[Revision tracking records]
.....

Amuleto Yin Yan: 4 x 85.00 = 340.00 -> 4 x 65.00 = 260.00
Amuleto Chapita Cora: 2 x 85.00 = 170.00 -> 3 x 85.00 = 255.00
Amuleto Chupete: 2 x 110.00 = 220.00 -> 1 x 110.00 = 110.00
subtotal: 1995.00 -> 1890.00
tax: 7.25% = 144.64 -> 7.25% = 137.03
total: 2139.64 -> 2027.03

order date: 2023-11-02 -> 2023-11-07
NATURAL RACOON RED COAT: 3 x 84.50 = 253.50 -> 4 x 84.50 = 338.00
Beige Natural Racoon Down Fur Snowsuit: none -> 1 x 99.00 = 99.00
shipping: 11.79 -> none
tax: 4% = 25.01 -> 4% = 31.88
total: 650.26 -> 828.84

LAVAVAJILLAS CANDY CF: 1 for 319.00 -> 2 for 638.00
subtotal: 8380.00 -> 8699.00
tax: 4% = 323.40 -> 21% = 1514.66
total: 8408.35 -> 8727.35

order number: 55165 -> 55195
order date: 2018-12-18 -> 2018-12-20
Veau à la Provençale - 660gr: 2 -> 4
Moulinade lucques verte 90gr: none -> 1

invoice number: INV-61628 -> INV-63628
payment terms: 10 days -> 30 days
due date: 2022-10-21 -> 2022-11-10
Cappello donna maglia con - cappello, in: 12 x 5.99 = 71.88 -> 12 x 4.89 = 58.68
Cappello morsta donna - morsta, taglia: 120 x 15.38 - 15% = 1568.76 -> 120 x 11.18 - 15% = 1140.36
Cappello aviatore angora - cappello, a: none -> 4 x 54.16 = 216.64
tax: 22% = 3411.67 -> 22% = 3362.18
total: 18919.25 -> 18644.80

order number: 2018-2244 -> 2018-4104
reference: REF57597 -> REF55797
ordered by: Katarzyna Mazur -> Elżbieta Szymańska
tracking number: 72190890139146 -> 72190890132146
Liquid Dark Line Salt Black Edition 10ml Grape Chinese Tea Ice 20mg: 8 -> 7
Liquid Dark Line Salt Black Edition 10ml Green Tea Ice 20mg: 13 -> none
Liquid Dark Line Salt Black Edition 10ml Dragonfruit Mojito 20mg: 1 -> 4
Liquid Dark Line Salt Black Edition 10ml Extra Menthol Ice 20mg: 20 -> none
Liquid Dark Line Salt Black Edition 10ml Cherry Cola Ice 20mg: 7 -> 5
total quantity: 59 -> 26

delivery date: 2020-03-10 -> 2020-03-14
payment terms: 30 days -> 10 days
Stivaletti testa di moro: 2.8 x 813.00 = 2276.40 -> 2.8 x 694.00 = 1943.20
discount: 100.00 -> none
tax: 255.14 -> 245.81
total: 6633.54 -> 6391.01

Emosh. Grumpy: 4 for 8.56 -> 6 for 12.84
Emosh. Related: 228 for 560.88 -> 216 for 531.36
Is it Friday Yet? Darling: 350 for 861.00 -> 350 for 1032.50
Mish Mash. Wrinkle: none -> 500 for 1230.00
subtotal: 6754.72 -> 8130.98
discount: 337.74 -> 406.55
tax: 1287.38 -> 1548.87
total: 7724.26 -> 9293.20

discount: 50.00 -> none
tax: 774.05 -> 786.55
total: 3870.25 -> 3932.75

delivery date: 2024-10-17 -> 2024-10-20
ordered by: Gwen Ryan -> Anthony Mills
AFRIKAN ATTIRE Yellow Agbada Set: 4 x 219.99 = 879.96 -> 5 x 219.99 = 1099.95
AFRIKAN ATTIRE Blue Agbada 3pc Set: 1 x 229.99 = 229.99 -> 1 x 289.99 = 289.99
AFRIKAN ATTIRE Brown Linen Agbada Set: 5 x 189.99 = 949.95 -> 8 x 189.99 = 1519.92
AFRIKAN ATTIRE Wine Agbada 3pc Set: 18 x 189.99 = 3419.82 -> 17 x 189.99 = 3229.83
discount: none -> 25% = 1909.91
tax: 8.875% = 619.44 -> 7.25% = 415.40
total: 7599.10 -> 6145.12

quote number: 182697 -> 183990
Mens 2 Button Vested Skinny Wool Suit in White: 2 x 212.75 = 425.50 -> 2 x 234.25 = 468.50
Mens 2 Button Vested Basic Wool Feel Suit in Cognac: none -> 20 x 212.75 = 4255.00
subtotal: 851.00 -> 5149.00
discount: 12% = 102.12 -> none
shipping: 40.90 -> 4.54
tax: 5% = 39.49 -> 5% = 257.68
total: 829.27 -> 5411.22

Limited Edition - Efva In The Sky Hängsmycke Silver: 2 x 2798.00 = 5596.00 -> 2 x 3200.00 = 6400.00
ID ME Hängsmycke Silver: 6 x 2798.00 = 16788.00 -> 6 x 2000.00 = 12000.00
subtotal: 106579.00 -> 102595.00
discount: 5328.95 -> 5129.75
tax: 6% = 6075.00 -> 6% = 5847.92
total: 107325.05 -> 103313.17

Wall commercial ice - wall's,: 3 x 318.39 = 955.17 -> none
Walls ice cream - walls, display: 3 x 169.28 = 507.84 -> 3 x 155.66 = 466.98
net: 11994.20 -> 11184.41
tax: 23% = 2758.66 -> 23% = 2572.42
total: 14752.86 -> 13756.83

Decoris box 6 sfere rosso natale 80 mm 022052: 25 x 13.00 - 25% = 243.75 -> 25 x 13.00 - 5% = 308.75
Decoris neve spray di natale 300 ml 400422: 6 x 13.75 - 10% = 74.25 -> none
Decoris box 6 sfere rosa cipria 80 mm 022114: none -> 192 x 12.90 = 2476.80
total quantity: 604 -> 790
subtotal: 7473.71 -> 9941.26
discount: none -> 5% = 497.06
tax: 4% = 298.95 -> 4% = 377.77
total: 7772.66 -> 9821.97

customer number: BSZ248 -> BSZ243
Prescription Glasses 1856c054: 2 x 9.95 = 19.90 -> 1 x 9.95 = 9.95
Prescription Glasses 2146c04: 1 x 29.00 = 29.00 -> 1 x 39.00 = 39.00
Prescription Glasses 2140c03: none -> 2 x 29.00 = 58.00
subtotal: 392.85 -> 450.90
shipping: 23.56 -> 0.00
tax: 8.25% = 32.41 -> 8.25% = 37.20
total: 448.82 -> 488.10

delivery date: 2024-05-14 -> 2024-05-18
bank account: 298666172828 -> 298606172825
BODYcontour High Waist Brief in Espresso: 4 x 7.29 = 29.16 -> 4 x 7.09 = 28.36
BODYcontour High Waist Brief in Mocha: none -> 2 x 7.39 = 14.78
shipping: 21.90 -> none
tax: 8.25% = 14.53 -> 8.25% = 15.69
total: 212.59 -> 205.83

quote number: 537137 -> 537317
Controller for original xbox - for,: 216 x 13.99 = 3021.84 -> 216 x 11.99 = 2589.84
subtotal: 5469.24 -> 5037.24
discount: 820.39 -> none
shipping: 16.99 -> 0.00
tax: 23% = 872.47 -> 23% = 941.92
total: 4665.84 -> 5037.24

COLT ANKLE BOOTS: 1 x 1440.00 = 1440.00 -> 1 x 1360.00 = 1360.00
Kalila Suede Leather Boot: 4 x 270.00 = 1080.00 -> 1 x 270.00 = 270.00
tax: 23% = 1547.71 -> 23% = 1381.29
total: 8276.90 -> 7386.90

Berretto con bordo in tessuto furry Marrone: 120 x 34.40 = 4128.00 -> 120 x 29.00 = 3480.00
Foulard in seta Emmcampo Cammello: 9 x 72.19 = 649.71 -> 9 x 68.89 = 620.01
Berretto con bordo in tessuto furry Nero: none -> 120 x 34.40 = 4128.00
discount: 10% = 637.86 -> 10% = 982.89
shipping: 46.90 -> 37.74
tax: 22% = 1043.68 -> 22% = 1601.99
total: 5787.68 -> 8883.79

.....

### DIRECTIONS
Please say how many lines in the records contain the word "delivery", and give only that number.

### WRITTEN SOLUTION
3